The pandemic shutdown of public gatherings last year derailed the induction of Tommy Lee of Burlington, a longtime guitarist in the area, and Musician’s Pro Shop, located at 800 Maple Street in Burlington.
“Tommy is no longer with us, but his son, Eric Lee, has a business here and helps sponsor this event,” Poulter said. “I think it’s important to continue this legacy and recognition of the people who have provided entertainment in Southeast Iowa and Burlington.”
Lee owns The Som Bar & Grill at 863 Jefferson St. in Burlington; The Som offers live music.
The first group from Southeast Iowa to be inducted into the HOF was GONN of Fort Madison in 2004; the first solo musician was Patrick Hazell of Burlington in 2007. When a group is inducted, each member of that group is inducted; Hazell’s band Mother Blues is also in the HOF.
A native of Burlington, Bo Ramsey gained traction in the 1970s as a member of Mother Blues and gained national notoriety and a Grammy for his work on Lucinda Williams’ album, “Car Wheels on a Gravel Road,” which also includes Steve Earle and Emmylou Harris. .

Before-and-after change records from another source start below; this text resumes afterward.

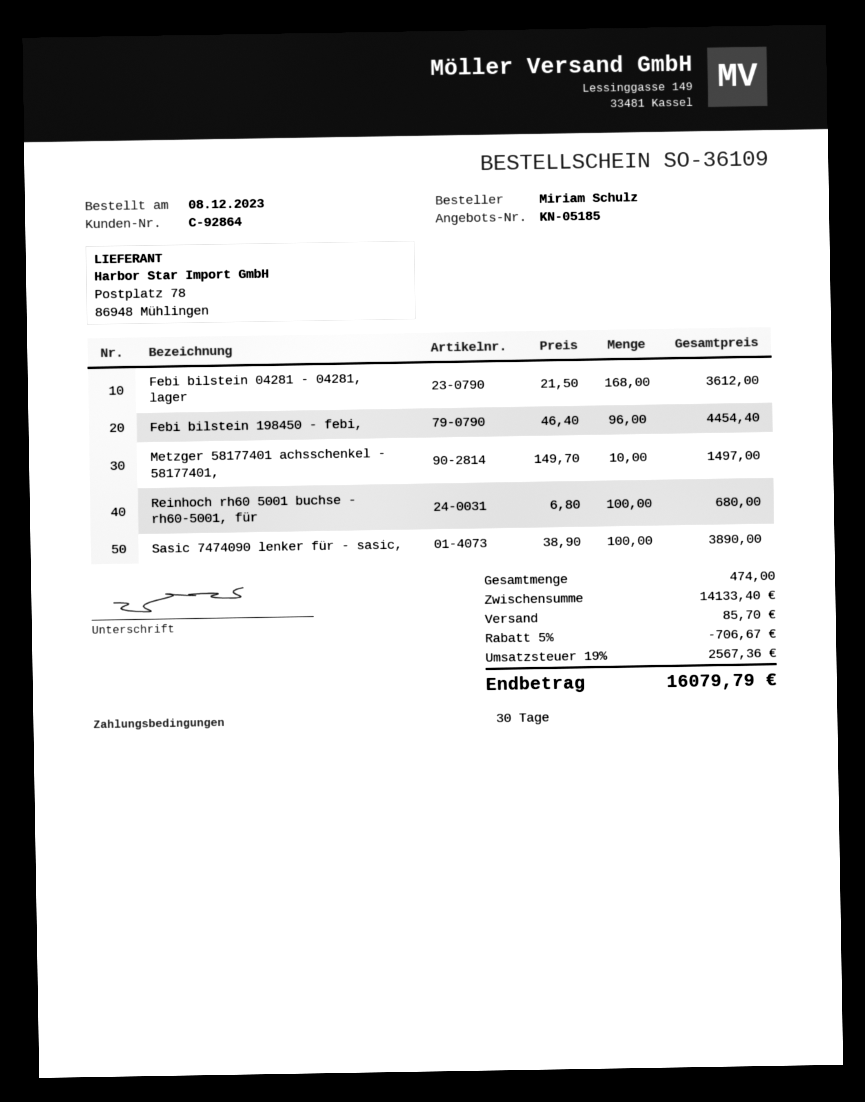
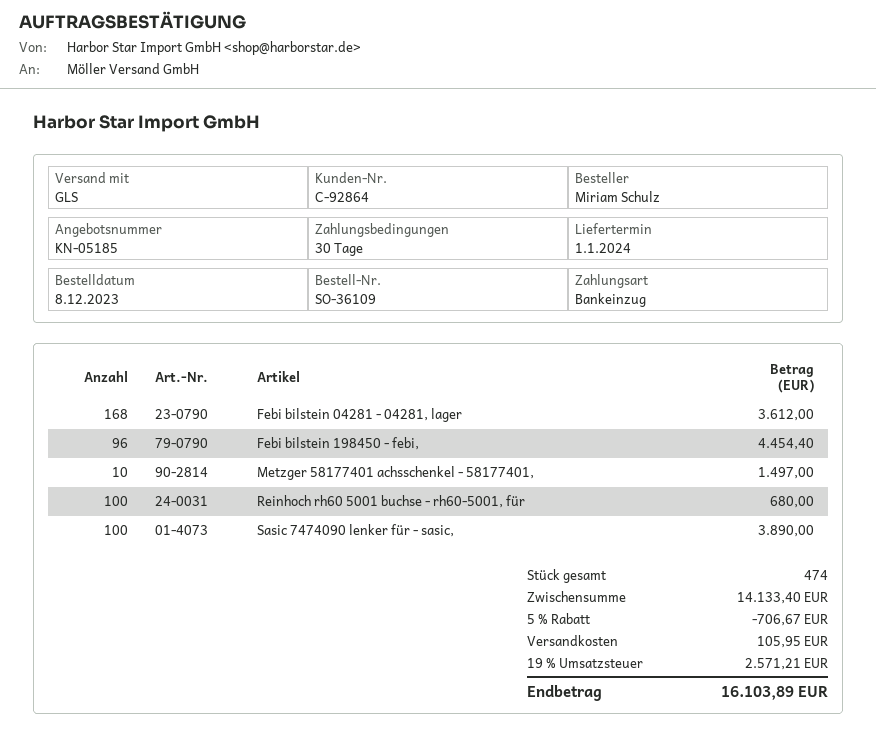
shipping: 85.70 -> 105.95
tax: 19% = 2567.36 -> 19% = 2571.21
total: 16079.79 -> 16103.89

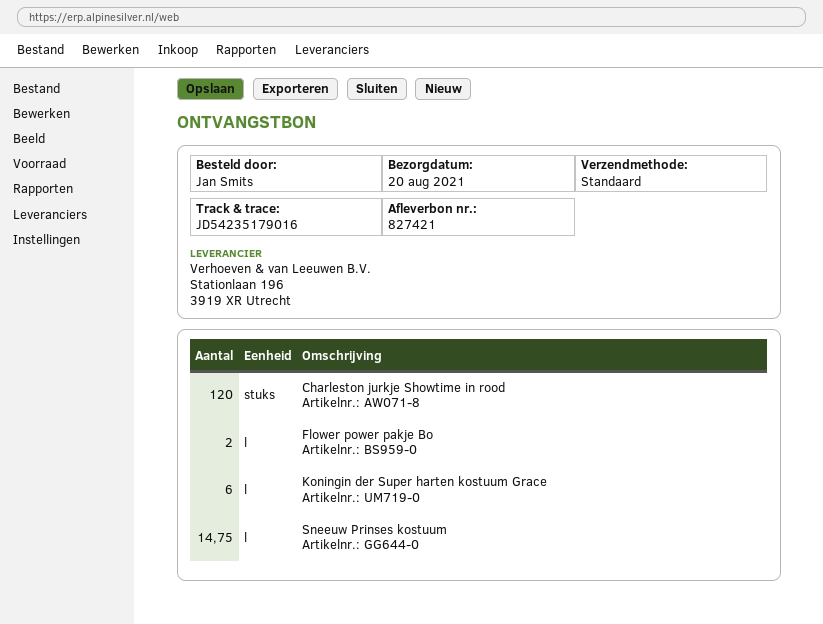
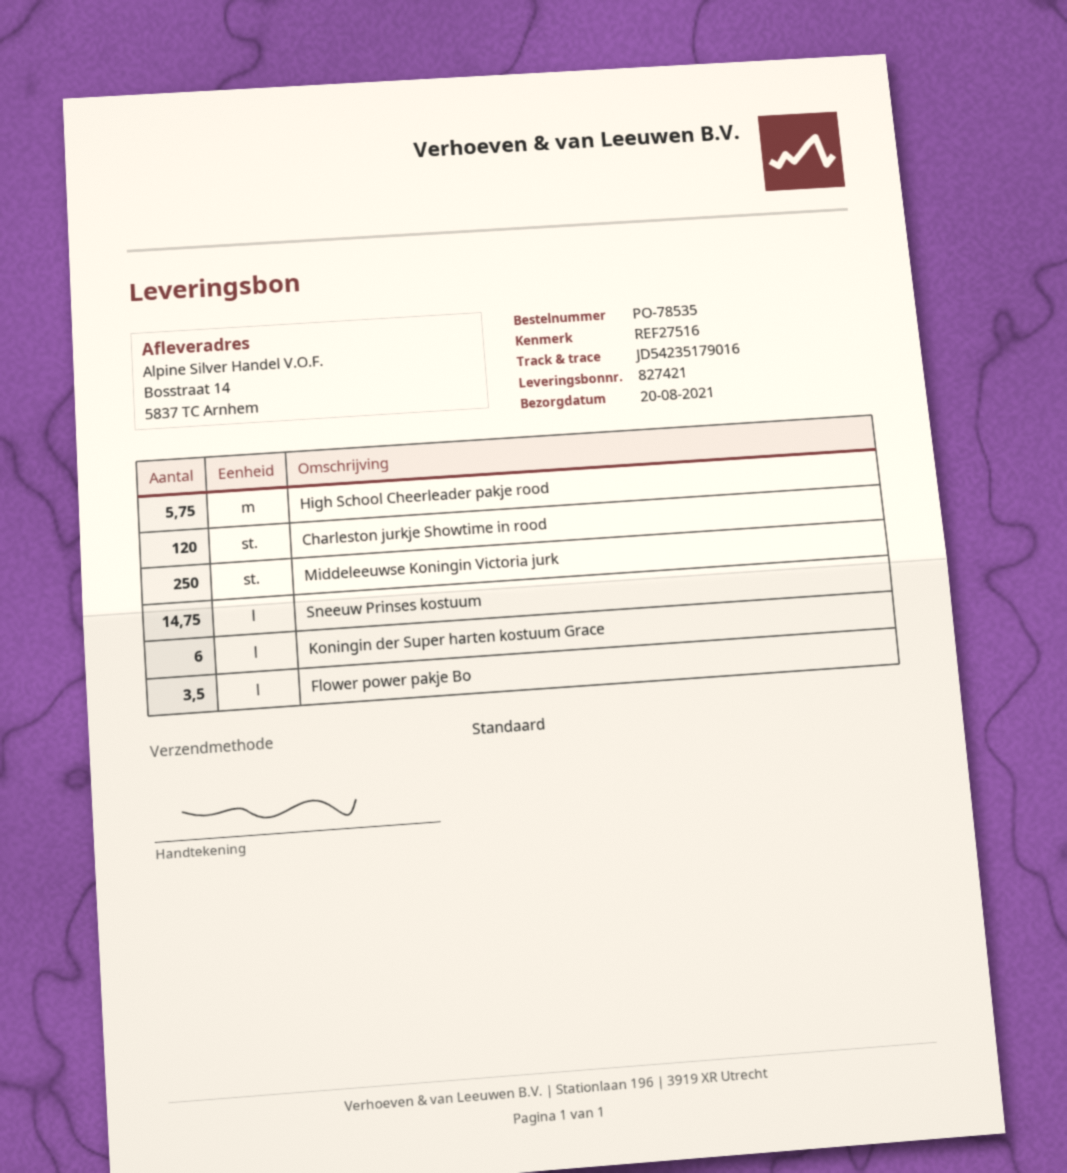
Flower power pakje Bo: 2 -> 3.5
High School Cheerleader pakje rood: none -> 5.75
Middeleeuwse Koningin Victoria jurk: none -> 250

Poulter and Sanders said one of the goals of the annex is to give residents of Southeast Iowa the opportunity to learn more about their local musicians who are celebrated at the IRRMA Museum in Okoboji, Iowa. , which is in the upper northwest corner of the state, further than St. Louis and Chicago.
“There are over 40 people from this area who are inducted, but some of them are from groups that I didn’t recognize,” Poulter said.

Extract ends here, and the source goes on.